Сима собрала тарелки, оставила еды на полк, и Тимур повез ее в особняк.

Лина позвонила Лазарю поздно ночью:

– Разузнал?

– Звонил секретарше, сказала, что он на лечении, но не сказала где.

– Значит, он жив? – оживилась Лина.

– Жив, – буркнул Лазарь. – Тебя, слышу, это радует.

– Да. Ты знаешь почему.

– Знаю. Но мне вся эта возня осточертела.

– Потерпи, пожалуйста, – уговаривала она, почувствовав, что Лазарь уже на пределе. – Осталось совсем немного…

– Когда приедешь? – перебил он поток обещаний, которыми сыт по горло.

– При первой возможности. Пока не могу сказать точно. Лазарь…

– Да?

– Прошу тебя, наберись терпения. (Пауза.) Мне тоже плохо без тебя… (Пауза.) Больше ничего не предпринимай, хорошо? (Пауза.) Почему ты молчишь?

– Набираюсь терпения.

– Я понимаю, тебе трудно. Дождись меня, мы спокойно все обсудим. Пока.

Терпение… Зачем и для чего? Он только и помнил себя в тисках терпения, оно стало его вторым «я», ненавистным горбом за плечами и палачом, потому что терпение заставляло сносить унижения и физические истязания. Оно подчиняло и не кончалось. Теперь оно требовало ждать. Чего? Хорошего. Терпи, и придет день абстрактного хорошего. Что заключает в себе хорошее, Лазарь уже и не знал, но ждал, терпел. Впрочем, терпение всегда связано с ожиданием, потому что ожидание – это и есть не что иное, как терпение. По-видимому, Лазарь подбирался к финишу, оттого что не мог больше ждать. Не хотел.

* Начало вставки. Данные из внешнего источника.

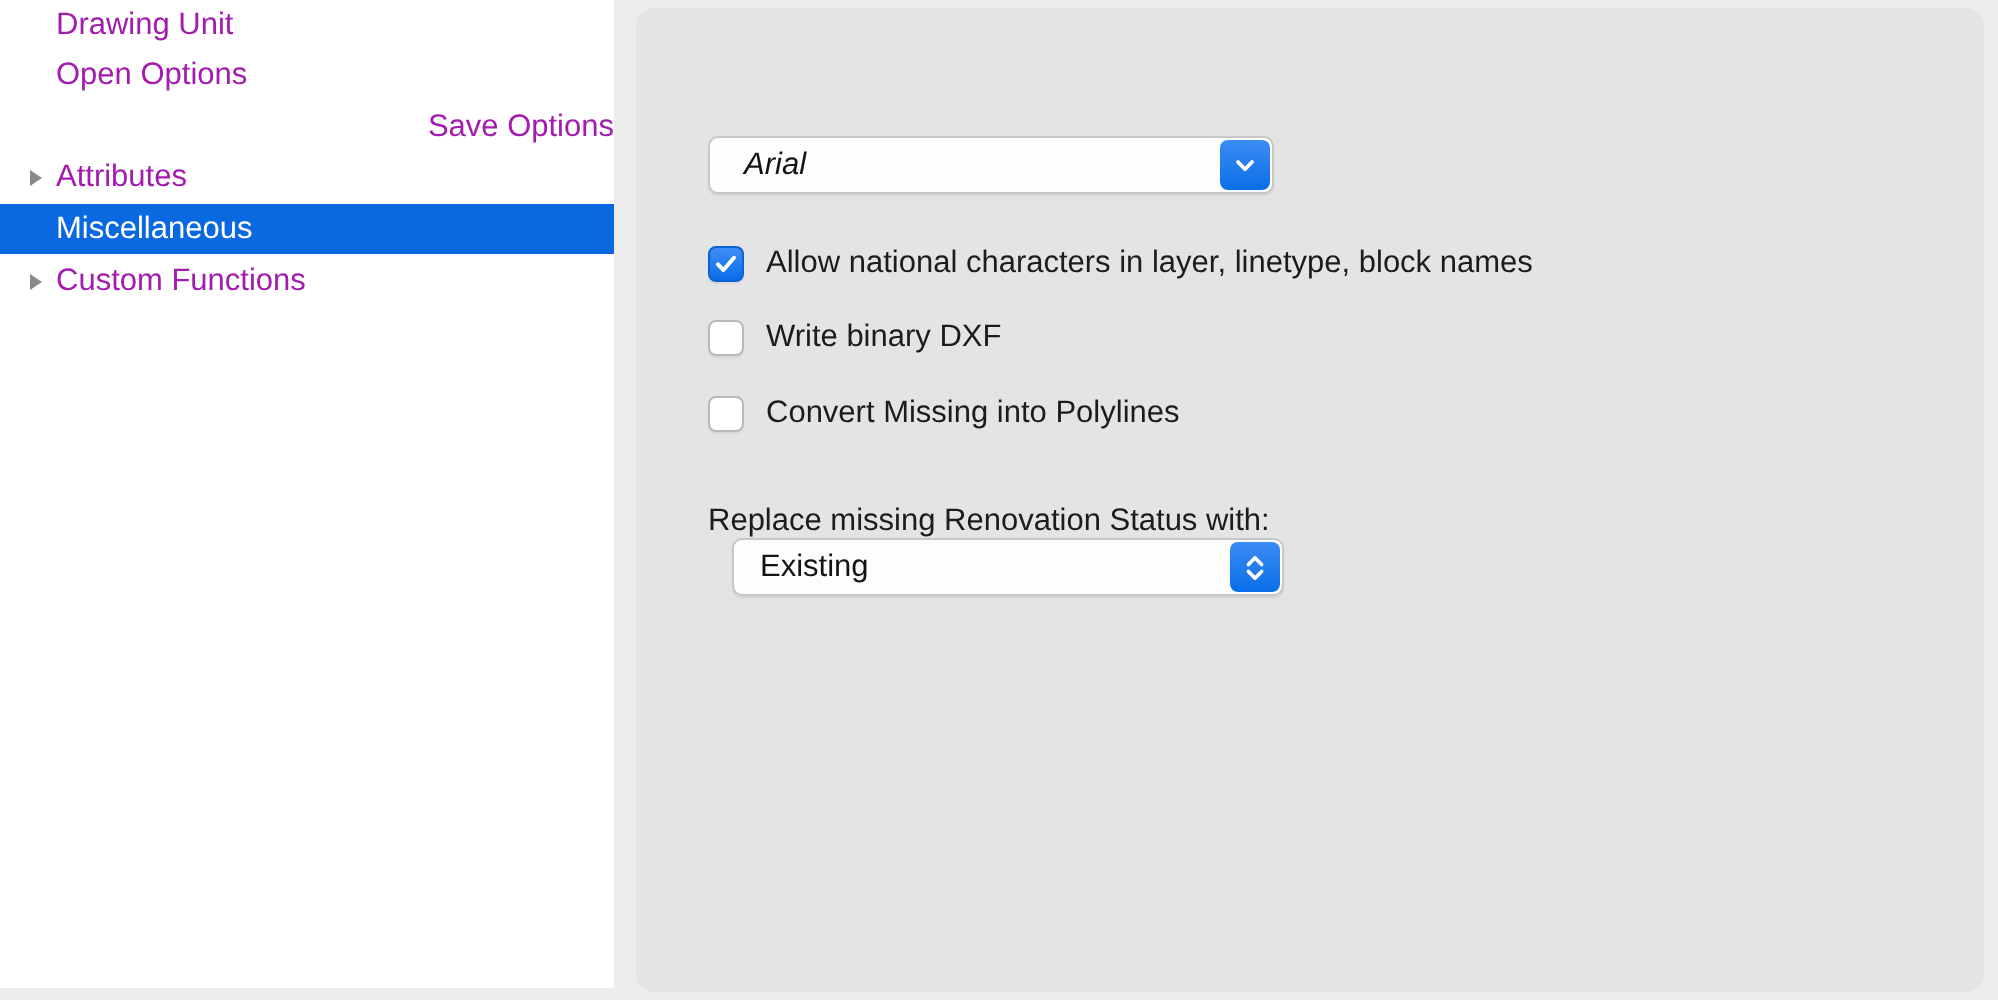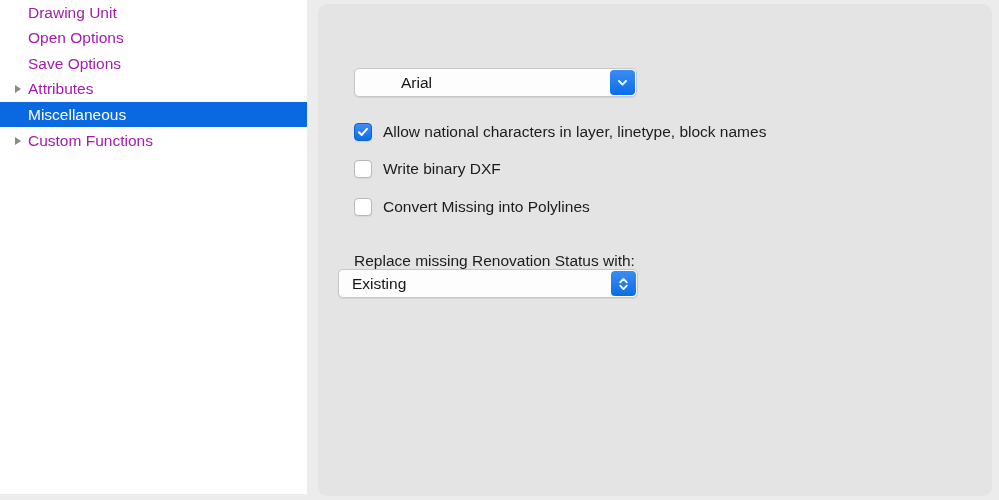--- a/index.html
+++ b/index.html
@@ -159,7 +159,7 @@
     <span class="tree-label">Open Options</span>
   </div>
 
-  <div class="tree-row" style="top:51px;position:absolute;left:0;width:307px;">
+  <div class="tree-row" style="top:51px;position:absolute;left:0;width:307px;justify-content:flex-end;">
     <span class="tw"></span>
     <span class="tree-label">Save Options</span>
   </div>

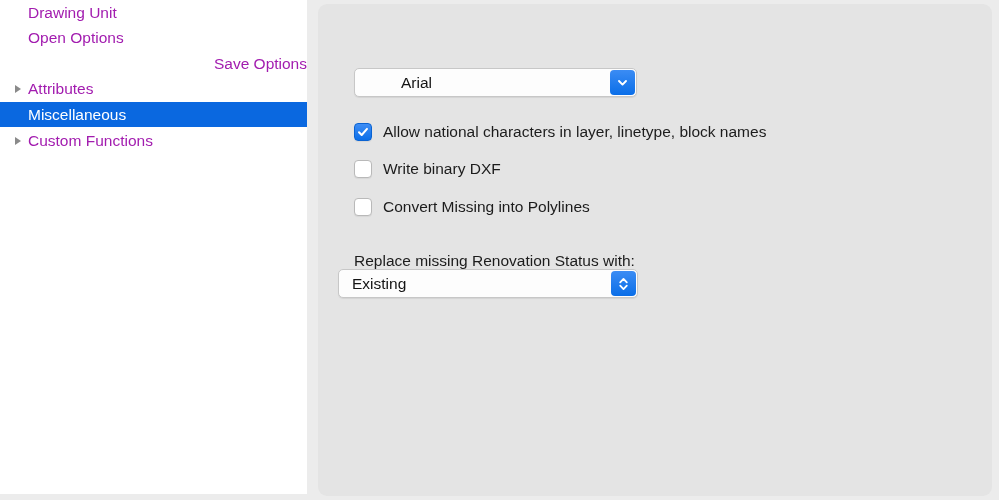--- a/index.html
+++ b/index.html
@@ -185,7 +185,7 @@
 
 
   <div class="popup" style="left:36px; top:64px; width:283px;">
-    <span class="popup-value" style="padding-left:46px;">Arial</span>
+    <span class="popup-value" style="padding-left:17px;font-style:italic;">Arial</span>
     <span class="popup-btn">
       <svg width="13" height="13" viewBox="0 0 13 13" aria-hidden="true">
         <path d="M3 5 L6.5 8.6 L10 5" fill="none" stroke="#ffffff" stroke-width="1.9" stroke-linecap="round" stroke-linejoin="round"></path>

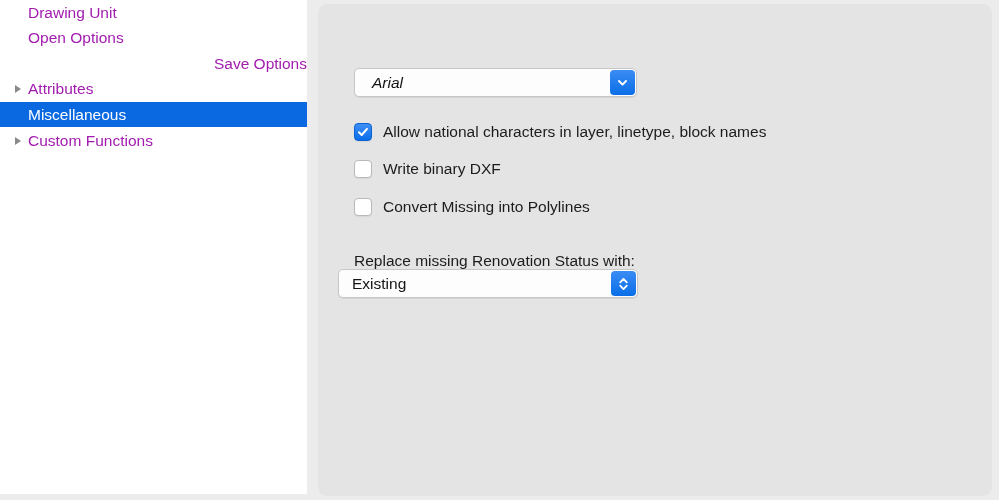--- a/index.html
+++ b/index.html
@@ -214,7 +214,7 @@
 
   <div class="field-label" style="left:36px; top:248px;">Replace missing Renovation Status with:</div>
 
-  <div class="popup" style="left:20px; top:265px; width:300px;">
+  <div class="popup" style="left:48px; top:265px; width:276px;">
     <span class="popup-value" style="padding-left:13px;">Existing</span>
     <span class="popup-btn">
       <svg width="13" height="18" viewBox="0 0 13 18" aria-hidden="true">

Он осторожно положил трубку, словно она из хрусталя, и неизвестно кому были предназначены слова:

– Я покончу с тобой.

Возможно, терпению…

ПАРИЖ, СЕРЕДИНА НОЯБРЯ

Снова конура под крышей, которую, по счастью, не заняли. Для нищего она дорогая, для человека с маломальскими средствами убога. Несколько дней Володька провалялся на кровати, ничего не делая, уговаривая себя, что Полин не было. Однако, закрывая глаза, видел ее, как наяву. Однажды, когда встал открыть окно, вдруг зашумело в голове. Вспомнил, что почти ничего не ел все эти дни, а так недолго и на тот свет отчалить. «Стоп, – сказал себе, – в мои планы это не входит». Он, как оказалось, ранимый и впечатлительный, но не до такой же степени, чтобы расстаться с жизнью. Пора кончать с переживаниями – надо пахать, завоевывать столицу живописи, а не сопли размазывать. Осталось немного денег, на некоторое время хватит. А вот на средства производства снова предстояло заработать.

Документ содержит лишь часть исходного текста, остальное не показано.